§ Task description: In how many lines of the records below does the word "baidu" appear? Answer with the number alone.

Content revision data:
........
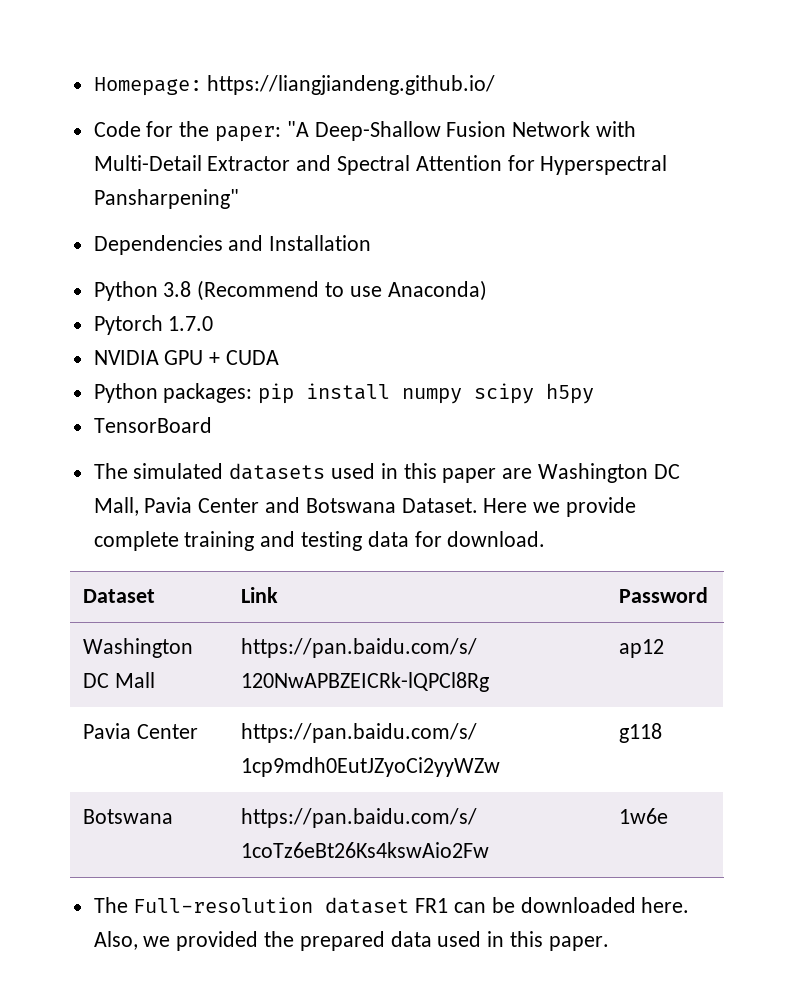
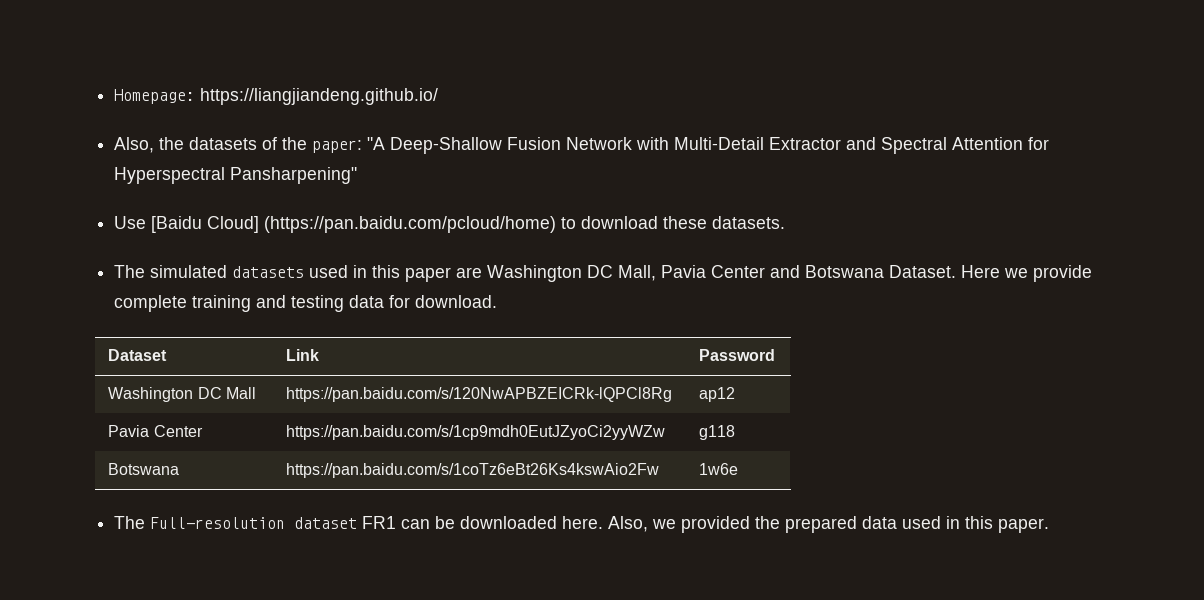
[93,121,174,137] Code for -> [114,137,278,153] Also, the datasets of
[93,235,372,255] [93,280,487,301] [93,315,214,335] [93,350,280,365] [93,383,595,404] [93,417,212,433] Dependencies and Installation // Python 3.8 (Recommend to use Anaconda) // Pytorch 1.7.0 // NVIDIA GPU + CUDA // Python packages: pip install numpy scipy h5py // TensorBoard -> [114,216,786,233] Use [Baidu Cloud] (https://pan.baidu.com/pcloud/home) to download these datasets.

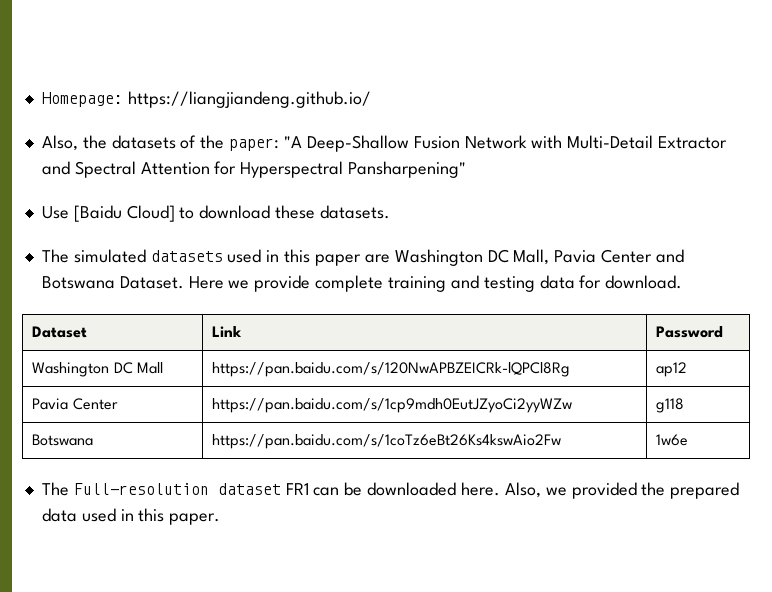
[264,216,557,233] (https://pan.baidu.com/pcloud/home) -> (175, 213) none

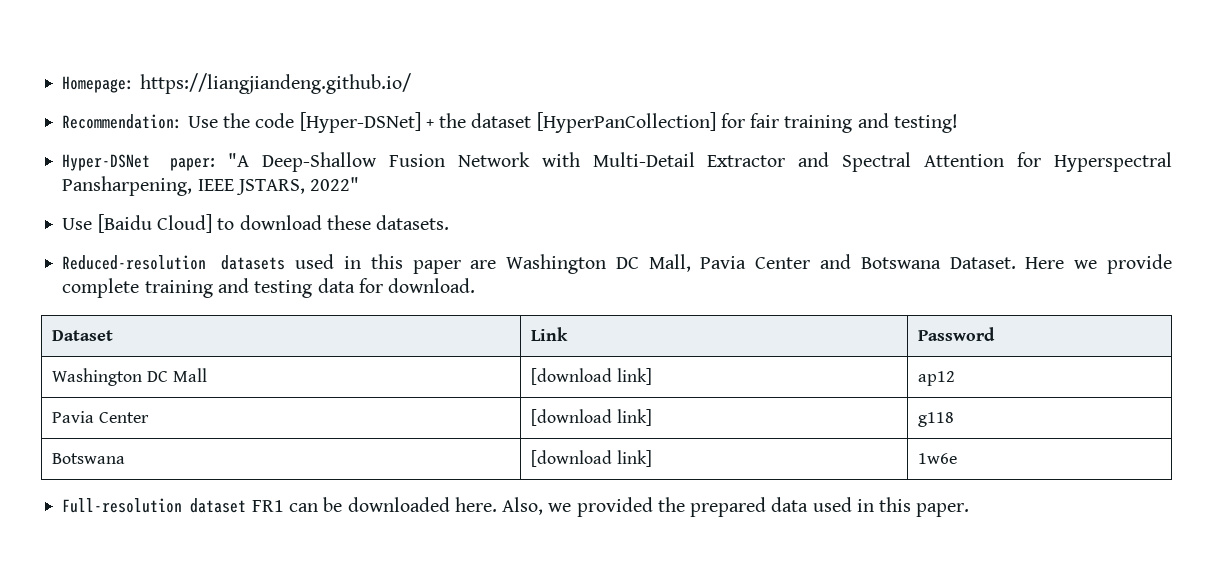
[41,135,225,151] Also, the datasets of the -> [62,112,958,133] [62,154,151,171] Recommendation: Use the code [Hyper-DSNet] + the dataset [HyperPanCollection] for fair training and testing! // Hyper-DSNet
[348,161,467,178] Pansharpening" -> [62,176,360,196] Pansharpening, IEEE JSTARS, 2022"
[41,249,146,263] The simulated -> [62,255,207,270] Reduced-resolution
[212,362,571,377] https://pan.baidu.com/s/120NwAPBZEICRk-lQPCl8Rg -> [531,368,652,385] [download link]
[212,398,573,413] https://pan.baidu.com/s/1cp9mdh0EutJZyoCi2yyWZw -> [531,409,652,426] [download link]
[212,434,562,449] https://pan.baidu.com/s/1coTz6eBt26Ks4kswAio2Fw -> [531,450,652,467] [download link]
[41,482,69,496] The -> (958, 458) none

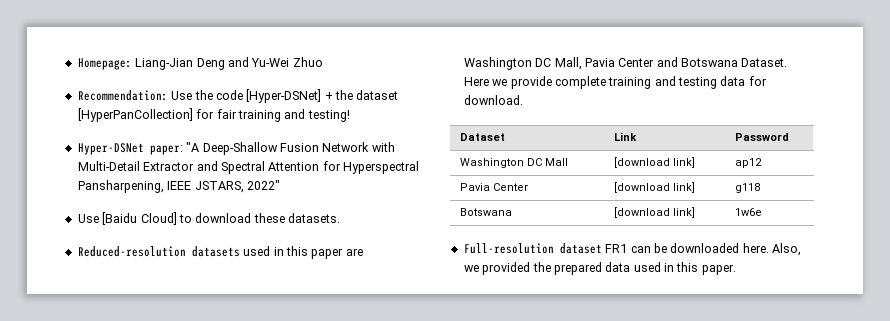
[139,73,411,94] https://liangjiandeng.github.io/ -> [135,57,323,70] Liang-Jian Deng and Yu-Wei Zhuo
........
§ Output for this exercise: 5